When the owners of land in Pittsylvania County learned that they had a ton of ore – actually, 60,000 tons of it – under their property, they began leasing mineral rights. The General Assembly, concerned about safety, authorized a study and then enacted a one-year moratorium on mining the ore. The next year, the legislature extended the moratorium indefinitely, “until a program for permitting uranium mining is established by statute.” No such statute has ever seen the light of day, so the original one-year ban is effectively permanent.

Virginia Uranium sued in federal court, claiming that Virginia’s ban on uranium mining ran afoul of the federal Atomic Energy Act, a comprehensive statute that, the petitioner claimed, wholly occupied the field of atomic-energy safety, thus preempting Virginia’s statute. The district court and the Fourth Circuit agreed, ruling in favor of the Commonwealth. The Robes at One First Street agreed to take a look.

Today, a highly fractured SCOTUS affirms the ruling below, upholding the mining ban. To understand why, let’s examine a few terms that are at the heart of uranium mining.

The first is familiar: Uranium ore is a metal that combines uranium with other metals. The process of getting that ore out of the ground is familiar to us: That’s mining.

Next, the order must be processed to separate the uranium from the other metals. That process is called milling, and involves crushing the raw ore to isolate the uranium in it. That process produces usable uranium that can be shipped off to be used in things like nuclear reactors.

But the milling process produces a waste product called tailings, and tailings are dangerous. Those have to be stored carefully, to avoid contamination of things like the local water supply.

The federal statute governs milling and transportation of uranium, but says nothing about mining. The issue here is whether Virginia can regulate that mining.

I mentioned that today’s ruling is fractured. Here’s the lineup: Justice Gorsuch writes a plurality opinion, joined by Justices Thomas and Kavanaugh. Justice Ginsburg files a concurring opinion, joined by Justices Sotomayor and Kagan. And the Chief Justice dissents, with Justices Breyer and Alito signing on. If you’ve been keeping track, that’s 3+3+3=9.

I’ll get right to the holdings without embellishing. The plurality notes that since federal law doesn’t address uranium mining, that leaves the matter to the states, so Virginia’s ban is permissible. Gorsuch also opines that the motivation for the act should be off-limits to judicial interpretation. Justice Ginsburg agrees with the first holding but not the second; she feels it’s entirely appropriate to inquire into what a legislature was trying to accomplish.

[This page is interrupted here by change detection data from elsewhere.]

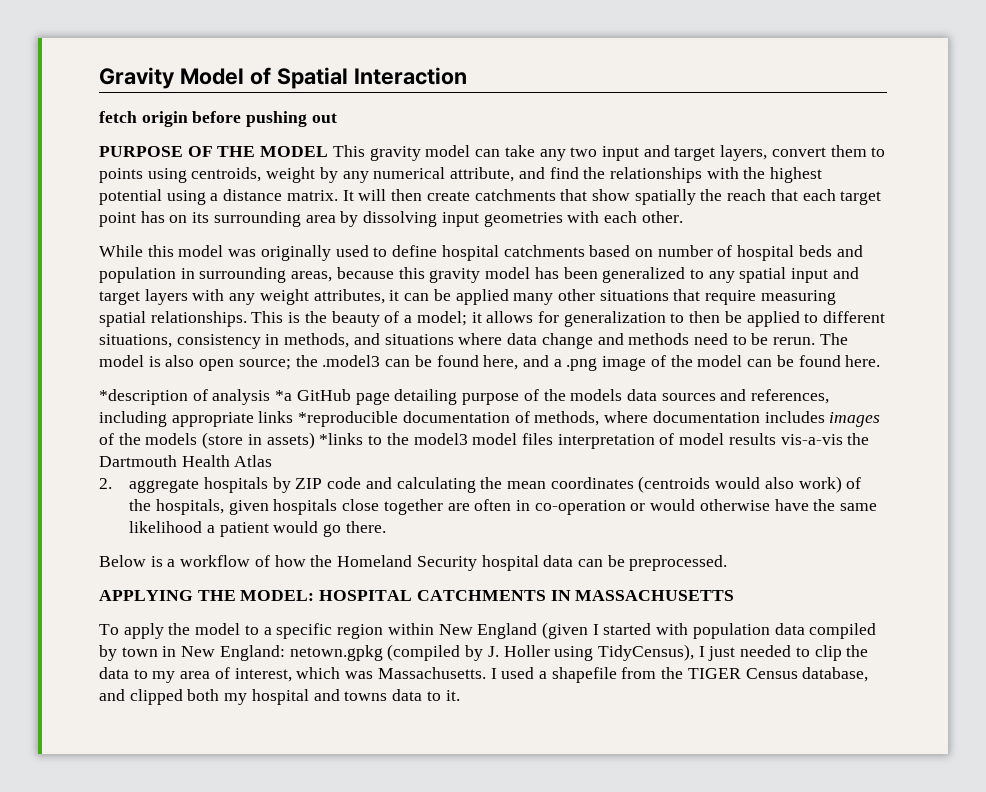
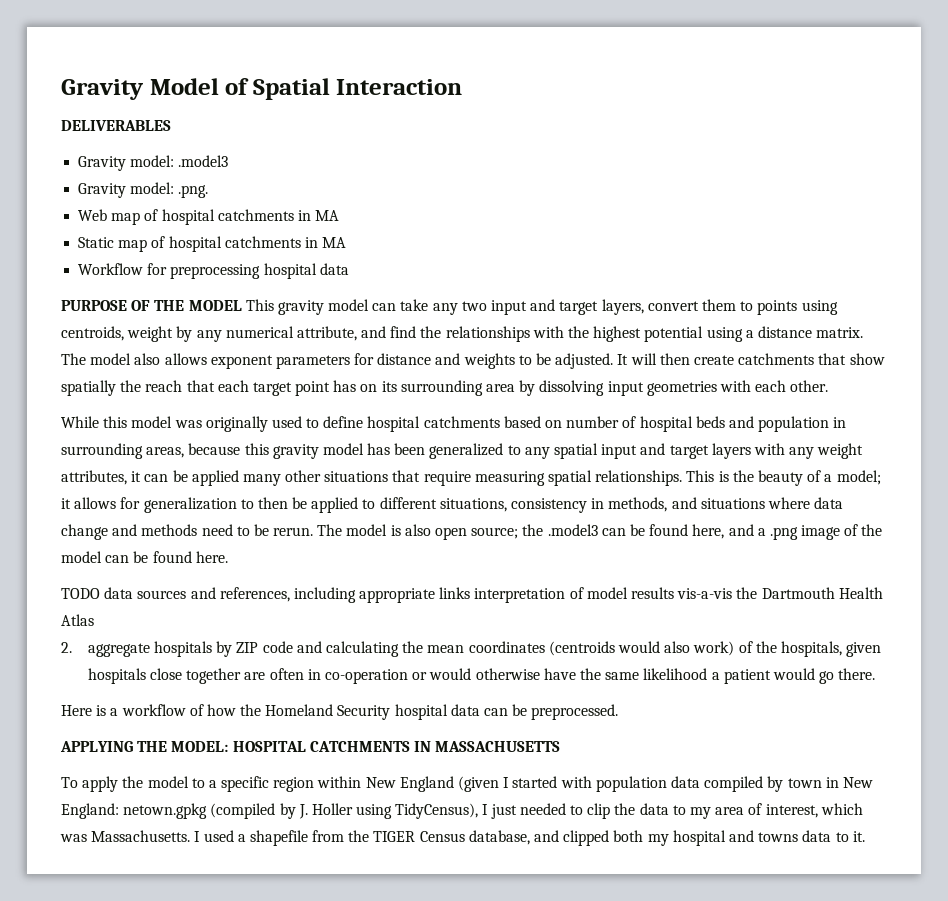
- fetch origin before pushing out
+ DELIVERABLES
+ Gravity model: .model3
+ Gravity model: .png.
+ Web map of hospital catchments in MA
+ Static map of hospital catchments in MA
+ Workflow for preprocessing hospital data
+ The model also allows exponent parameters for distance and weights to be adjusted.
- *description of analysis *a GitHub page detailing purpose of the models data sources and references, including appropriate links *reproducible documentation of methods, where documentation includes images of the models (store in assets) *links to the model3 model files interpretation of model results vis-a-vis the Dartmouth Health Atlas
+ TODO data sources and references, including appropriate links interpretation of model results vis-a-vis the Dartmouth Health Atlas
- Below is a workflow of how the Homeland Security hospital data can be preprocessed.
+ Here is a workflow of how the Homeland Security hospital data can be preprocessed.

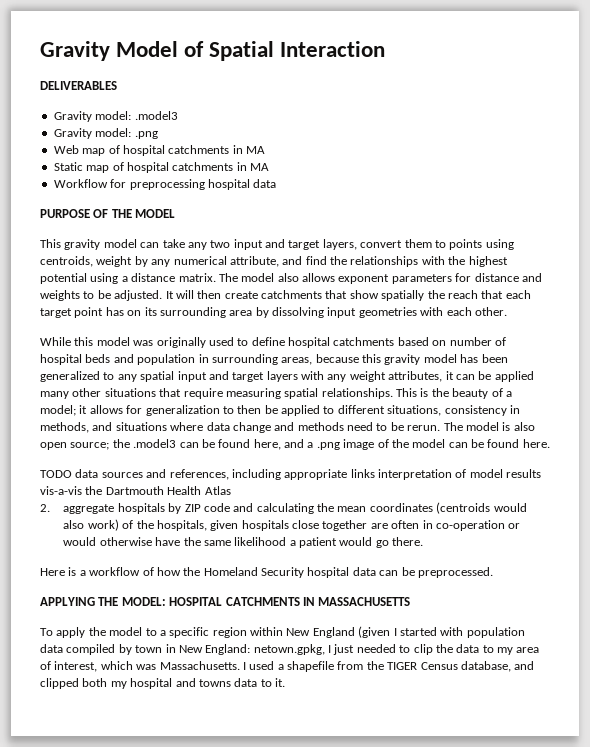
- Gravity model: .png.
+ Gravity model: .png
- PURPOSE OF THE MODEL This gravity model can take any two input and target layers, convert them to points using centroids, weight by any numerical attribute, and find the relationships with the highest potential using a distance matrix.
+ PURPOSE OF THE MODEL
+ This gravity model can take any two input and target layers, convert them to points using centroids, weight by any numerical attribute, and find the relationships with the highest potential using a distance matrix.
- To apply the model to a specific region within New England (given I started with population data compiled by town in New England: netown.gpkg (compiled by J. Holler using TidyCensus), I just needed to clip the data to my area of interest, which was Massachusetts.
+ To apply the model to a specific region within New England (given I started with population data compiled by town in New England: netown.gpkg, I just needed to clip the data to my area of interest, which was Massachusetts.

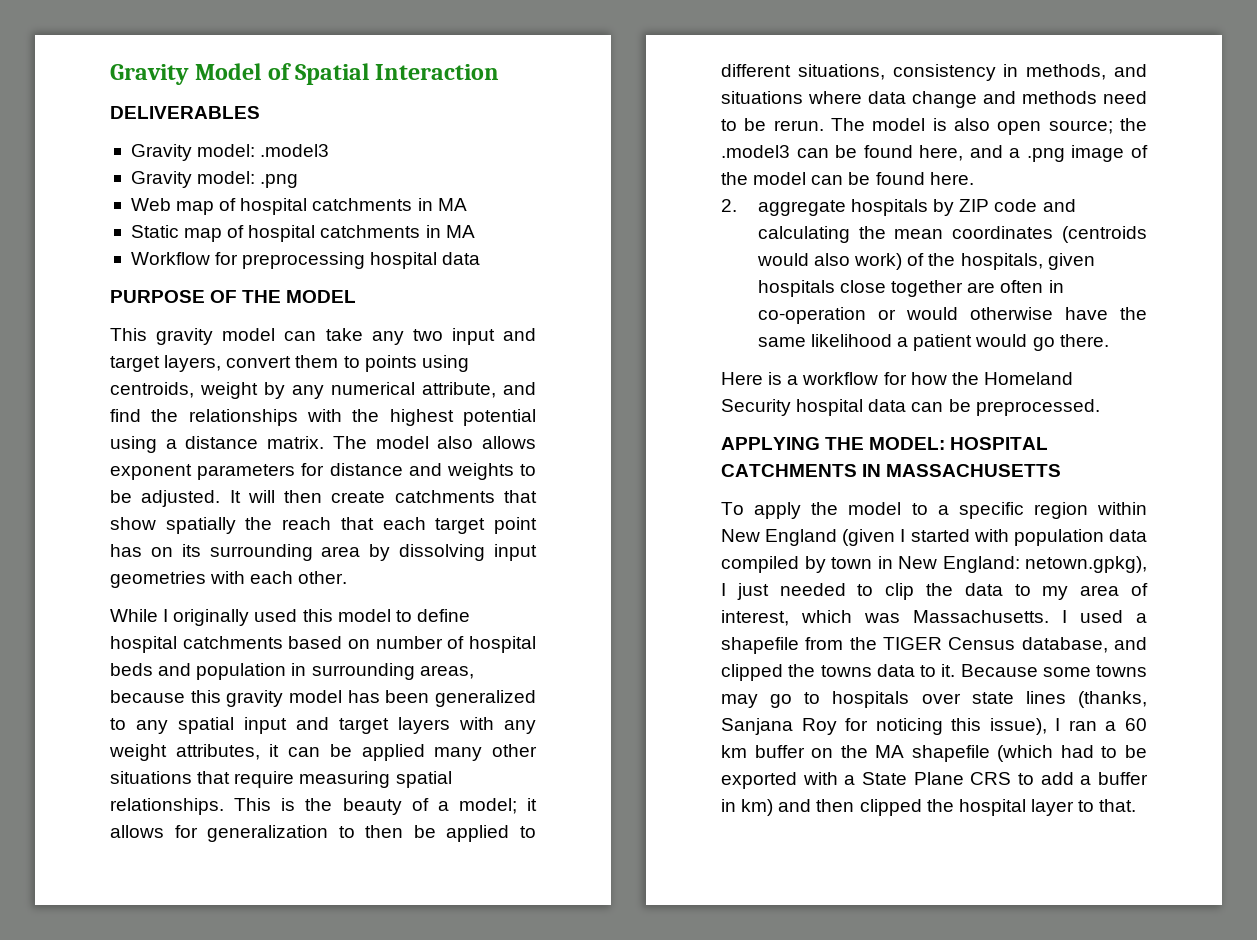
- While this model was originally used to define hospital catchments based on number of hospital beds and population in surrounding areas, because this gravity model has been generalized to any spatial input and target layers with any weight attributes, it can be applied many other situations that require measuring spatial relationships.
+ While I originally used this model to define hospital catchments based on number of hospital beds and population in surrounding areas, because this gravity model has been generalized to any spatial input and target layers with any weight attributes, it can be applied many other situations that require measuring spatial relationships.
- TODO data sources and references, including appropriate links interpretation of model results vis-a-vis the Dartmouth Health Atlas
- Here is a workflow of how the Homeland Security hospital data can be preprocessed.
+ Here is a workflow for how the Homeland Security hospital data can be preprocessed.
- To apply the model to a specific region within New England (given I started with population data compiled by town in New England: netown.gpkg, I just needed to clip the data to my area of interest, which was Massachusetts.
+ To apply the model to a specific region within New England (given I started with population data compiled by town in New England: netown.gpkg), I just needed to clip the data to my area of interest, which was Massachusetts.
- I used a shapefile from the TIGER Census database, and clipped both my hospital and towns data to it.
+ I used a shapefile from the TIGER Census database, and clipped the towns data to it. Because some towns may go to hospitals over state lines (thanks, Sanjana Roy for noticing this issue), I ran a 60 km buffer on the MA shapefile (which had to be exported with a State Plane CRS to add a buffer in km) and then clipped the hospital layer to that.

That leaves the chief, who insists that the first two opinions are addressing an issue over which there’s no dispute, and that wasn’t contained in the question presented here. We all know, he writes, that the federal statute doesn’t cover mining. The real question, he notes, is discrete from that: whether Virginia “may purport to regulate a non-preempted field (mining safety) with the purpose and effect of indirectly regulating a preempted field (milling and tailings).” This is the old question from law school: Can you do something indirectly that you can’t do directly? For the dissent, the answer is no, and Virginia’s end run around the preempted purpose of its regulation is impermissible.

The chief compares this with similar end runs, such as the idea of ending trash collection and fire protection for a nuclear facility as a means of pressuring for changes it wants, but cannot mandate. But a state “cannot use its authority to regulate law enforcement and other similar matters as a means of regulating radiological hazards.”

Thus, by a vote of 3 to 3 to 3, the Supreme Court affirms, handing Virginia a win and making all that uranium ore almost useless, at least for now. In case you’re wondering how this holding applies as precedent, the answer is that the first holding in the plurality opinion – the AEA’s text doesn’t preempt mining regulations – is The Law, because six justices voted for it. The second part of the plurality, discussing legislative motives, isn’t binding because only three justices voted for that.